Aim of the task:
The output must match the entries below exactly, with pictures removed.

Input data:

-=-=-=-=-

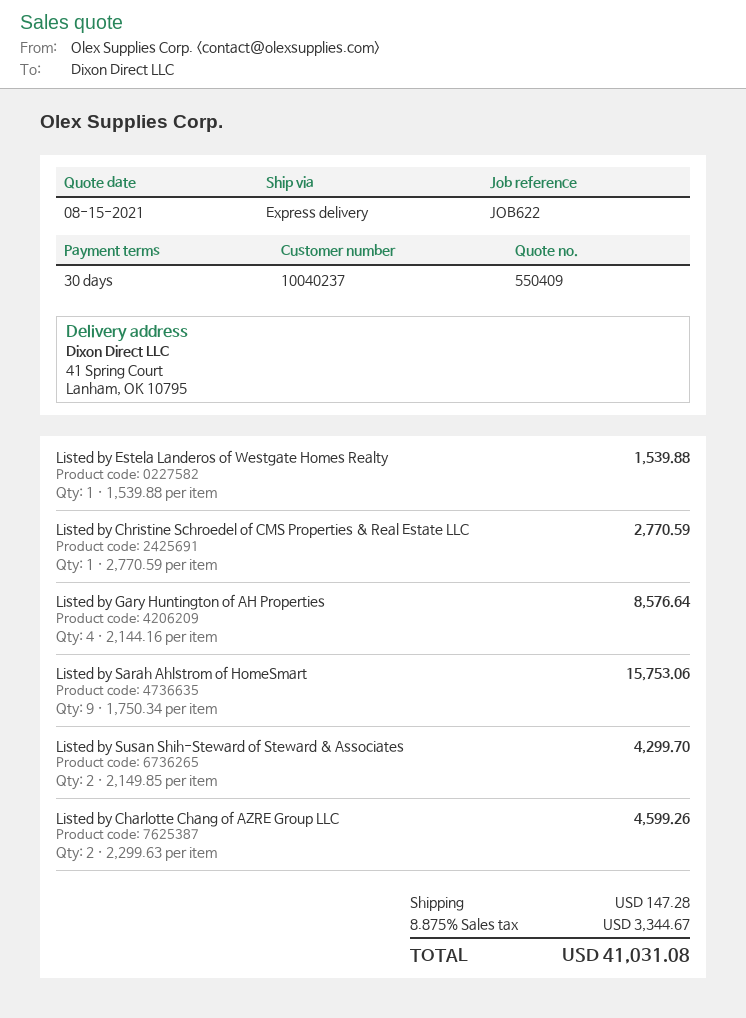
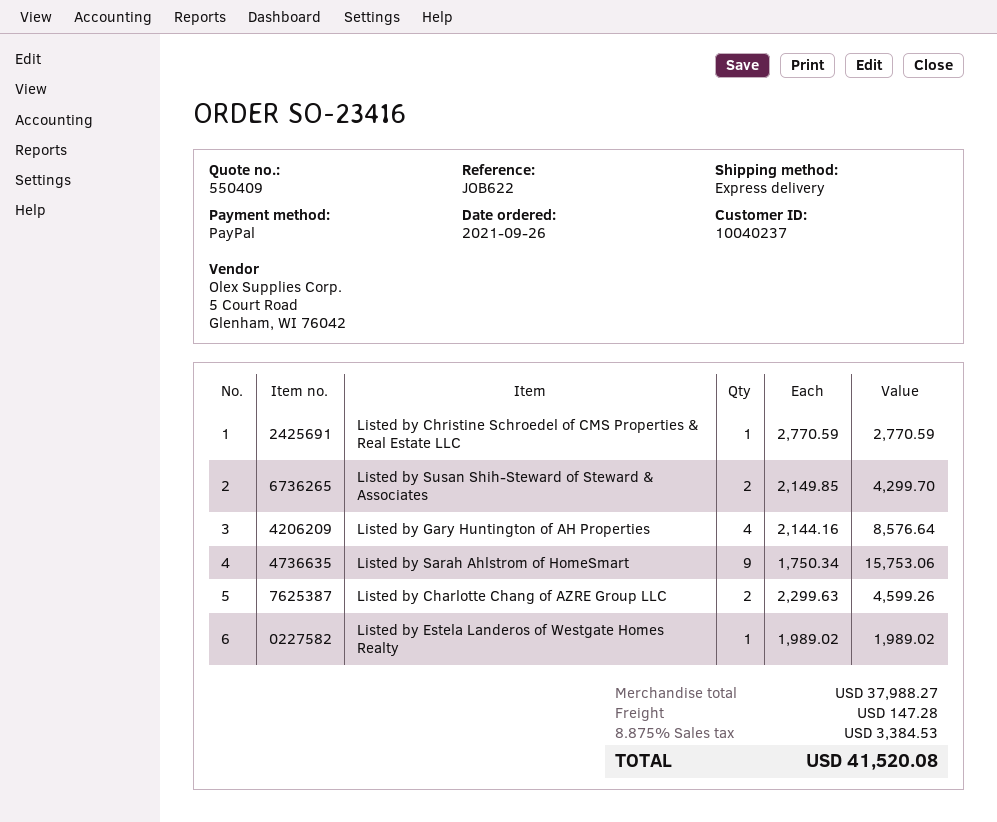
Listed by Estela Landeros of Westgate Homes Realty: 1 x 1539.88 = 1539.88 -> 1 x 1989.02 = 1989.02
tax: 8.875% = 3344.67 -> 8.875% = 3384.53
total: 41031.08 -> 41520.08

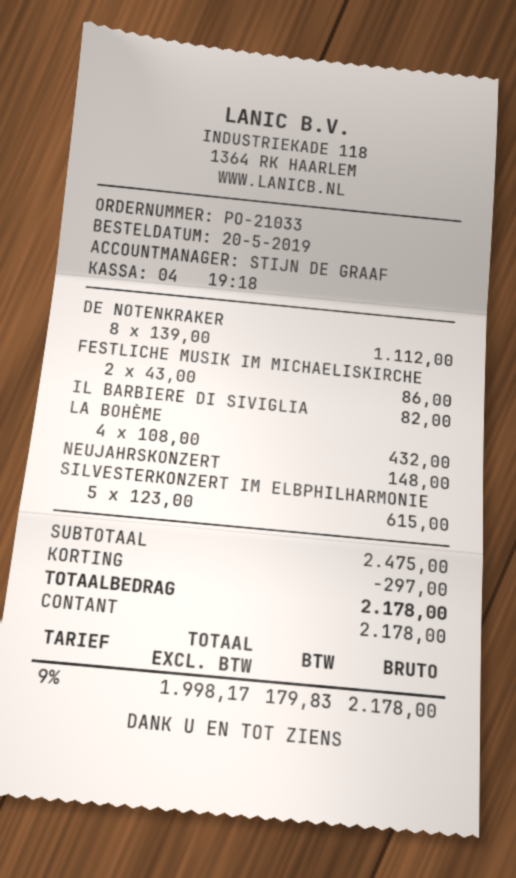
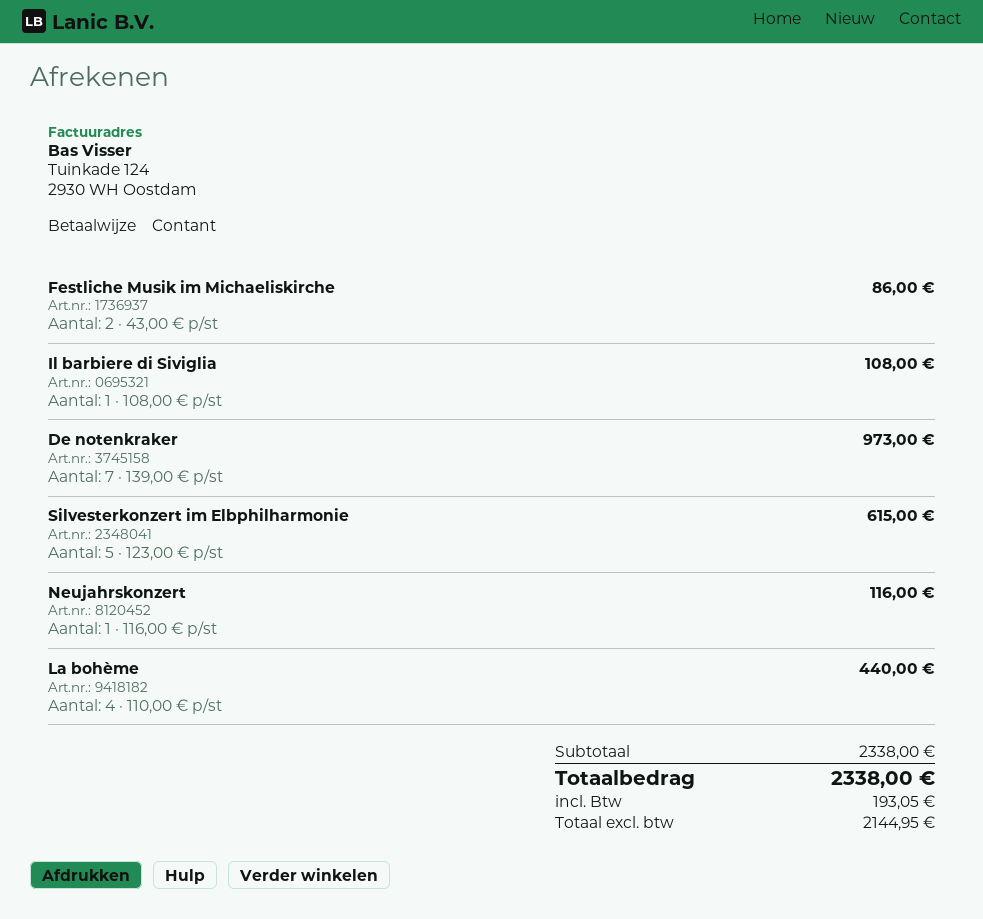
DE NOTENKRAKER: 8 x 139.00 = 1112.00 -> 7 x 139.00 = 973.00
IL BARBIERE DI SIVIGLIA: 1 x 82.00 = 82.00 -> 1 x 108.00 = 108.00
LA BOHÈME: 4 x 108.00 = 432.00 -> 4 x 110.00 = 440.00
NEUJAHRSKONZERT: 1 x 148.00 = 148.00 -> 1 x 116.00 = 116.00
subtotal: 2475.00 -> 2338.00
discount: 297.00 -> none
net: 1998.17 -> 2144.95
tax: 179.83 -> 193.05
total: 2178.00 -> 2338.00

-=-=-=-=-

Task output:
Listed by Estela Landeros of Westgate Homes Realty: 1 x 1539.88 = 1539.88 -> 1 x 1989.02 = 1989.02
tax: 8.875% = 3344.67 -> 8.875% = 3384.53
total: 41031.08 -> 41520.08

DE NOTENKRAKER: 8 x 139.00 = 1112.00 -> 7 x 139.00 = 973.00
IL BARBIERE DI SIVIGLIA: 1 x 82.00 = 82.00 -> 1 x 108.00 = 108.00
LA BOHÈME: 4 x 108.00 = 432.00 -> 4 x 110.00 = 440.00
NEUJAHRSKONZERT: 1 x 148.00 = 148.00 -> 1 x 116.00 = 116.00
subtotal: 2475.00 -> 2338.00
discount: 297.00 -> none
net: 1998.17 -> 2144.95
tax: 179.83 -> 193.05
total: 2178.00 -> 2338.00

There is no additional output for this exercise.